10 Media Tropes That Just Need to Die Already
Let’s talk about sexist tropes in media. You know, the zombies of the writers’ room that seemingly refuse to die—the lazy, old media tropes trotted out year after year in television and film. These archetypes have the power to inflict real cultural harm by reinforcing stereotypes about gender, race, sexual orientation, age, ability, and other identities.
We’re ready to flip these themes on their head. In this new era where authenticity reigns supreme, characters with more complexity, dimension, interest, and relatability are what we’re all craving. So let’s take a moment to bid a not-so-fond farewell to the top ten media tropes that need to die once and for all.
- The “Damsel in Distress”: “I am a helpless woman, in need of rescue. I exist to make our hero appear big and strong.”
- The “Bumbling” Dad: “I’m lovable and hopelessly incompetent. Everyone around me expects very little of me, so I get a pass.”
- The “Sassy” Black Woman: “I’m the embodiment of a sexist, racist stereotype. I’m curvy, bold, and audacious. I exist to make you laugh.”
- The “Sexy” Corpse: “I’m a dead woman, I’m half naked, and I’m hyper-sexualized. Just what every crime scene needs. Death has never looked so good.”
- Tough Guy Trope: “I use aggression to maintain control of everything and everyone. But yeah, I think I cried once. When I was a baby.”
- The Fighting F**k Toy: “I’m a female fighter, warrior, action hero, but I ultimately exist for the male gaze cause I’m kickin’ butt in a bikini.”
- The “Exotic” Asian Woman: “I am a sensual, erotic, and submissive woman who exists to add intrigue to the men whose story is being told.”
- The “Bitchy” Boss: “I’m a woman, and I’m in charge. So of course that means I’m mean and nasty.”

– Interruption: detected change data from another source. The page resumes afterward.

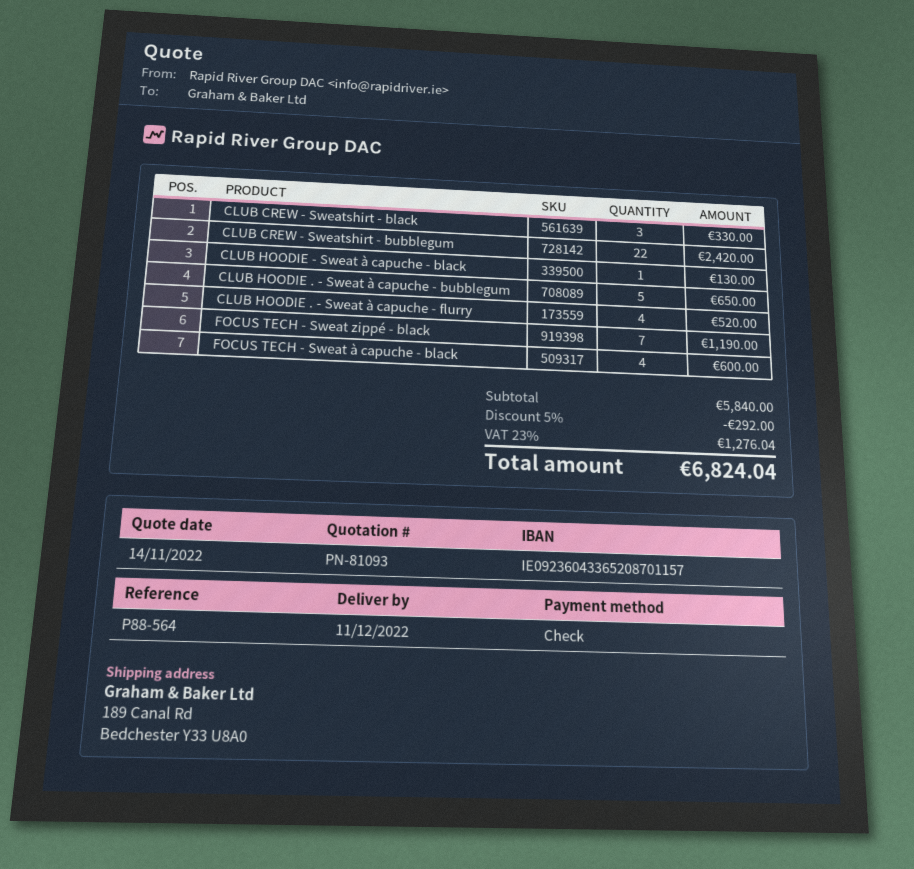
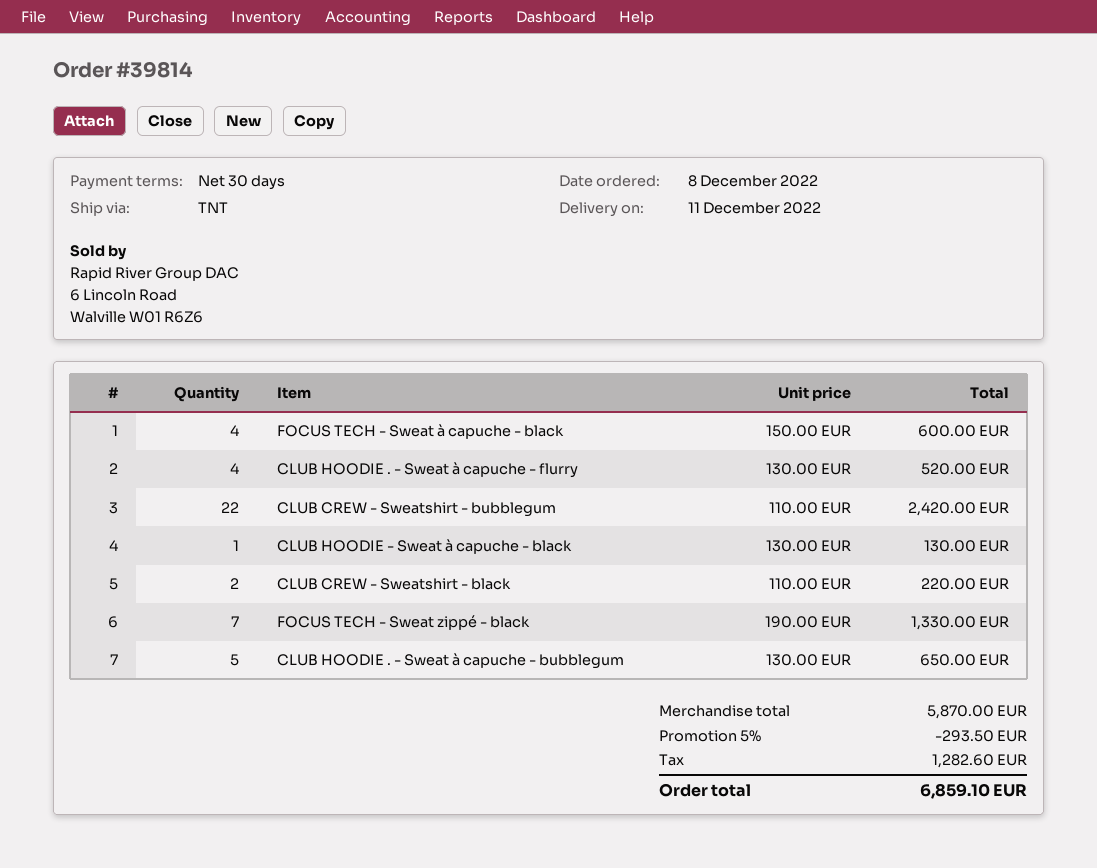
CLUB CREW - Sweatshirt - black: 3 for 330.00 -> 2 for 220.00
FOCUS TECH - Sweat zippé - black: 7 for 1190.00 -> 7 for 1330.00
subtotal: 5840.00 -> 5870.00
discount: 5% = 292.00 -> 5% = 293.50
tax: 1276.04 -> 1282.60
total: 6824.04 -> 6859.10

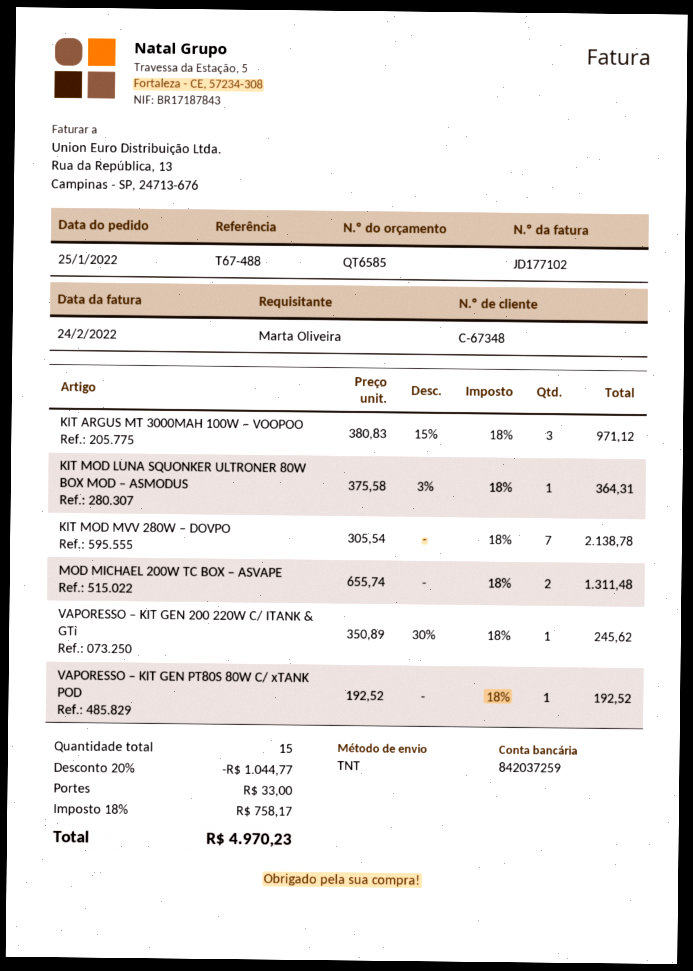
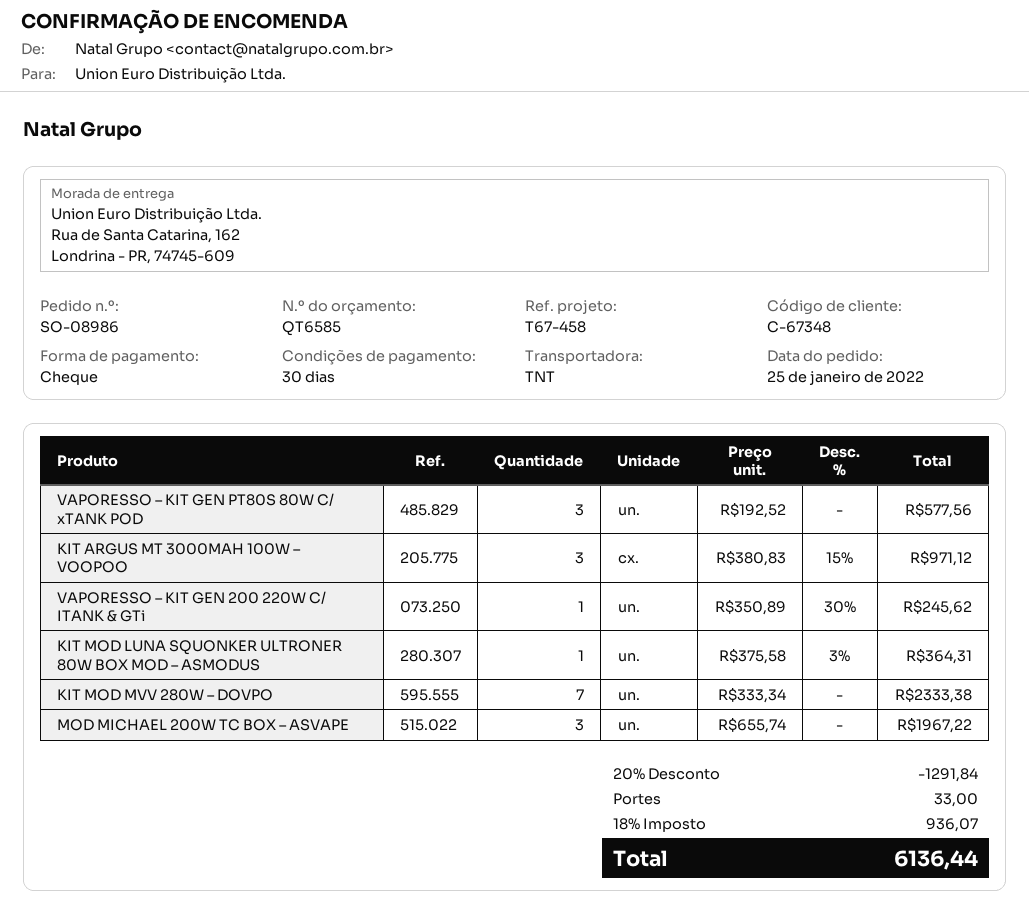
reference: T67-488 -> T67-458
KIT MOD MVV 280W – DOVPO: 7 x 305.54 = 2138.78 -> 7 x 333.34 = 2333.38
MOD MICHAEL 200W TC BOX – ASVAPE: 2 x 655.74 = 1311.48 -> 3 x 655.74 = 1967.22
VAPORESSO – KIT GEN PT80S 80W C/ xTANK POD: 1 x 192.52 = 192.52 -> 3 x 192.52 = 577.56
discount: 20% = 1044.77 -> 20% = 1291.84
tax: 18% = 758.17 -> 18% = 936.07
total: 4970.23 -> 6136.44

- The “Slutty” LGBTQ Character : “I sleep with everyone because my sexuality is the defining aspect of my identity.”
- The “Spicy” Latina: “I am a spirited, hot-headed, sexually aggressive woman who exists to be reigned in by men.”
“So what” you might say, “it’s just fiction.” But these tropes are everywhere in entertainment media—we’re looking at you “reality” TV. And all too often, these overused devices jump off the page and follow us into the real world with actual repercussions—inflaming sexism, racism and homophobia which prevent us from achieving our true human potential.
The best way to kill these tropes is with greater gender and race diversity in writer’s rooms.
Studies show that only 14% of show writers are people of color, and only 11% are women. A recent analysis of 4,000 films finds that all-male writing teams include fewer female characters that interact with one another. All too often, writers write women and people of color as accessories to prop up the agency and masculinity of leading white men. Adding even one woman in the writer’s room makes a world of difference in how female characters are portrayed.
We envision a world with entertainment media that reflects the rich imaginations of a more diverse pool of talented minds.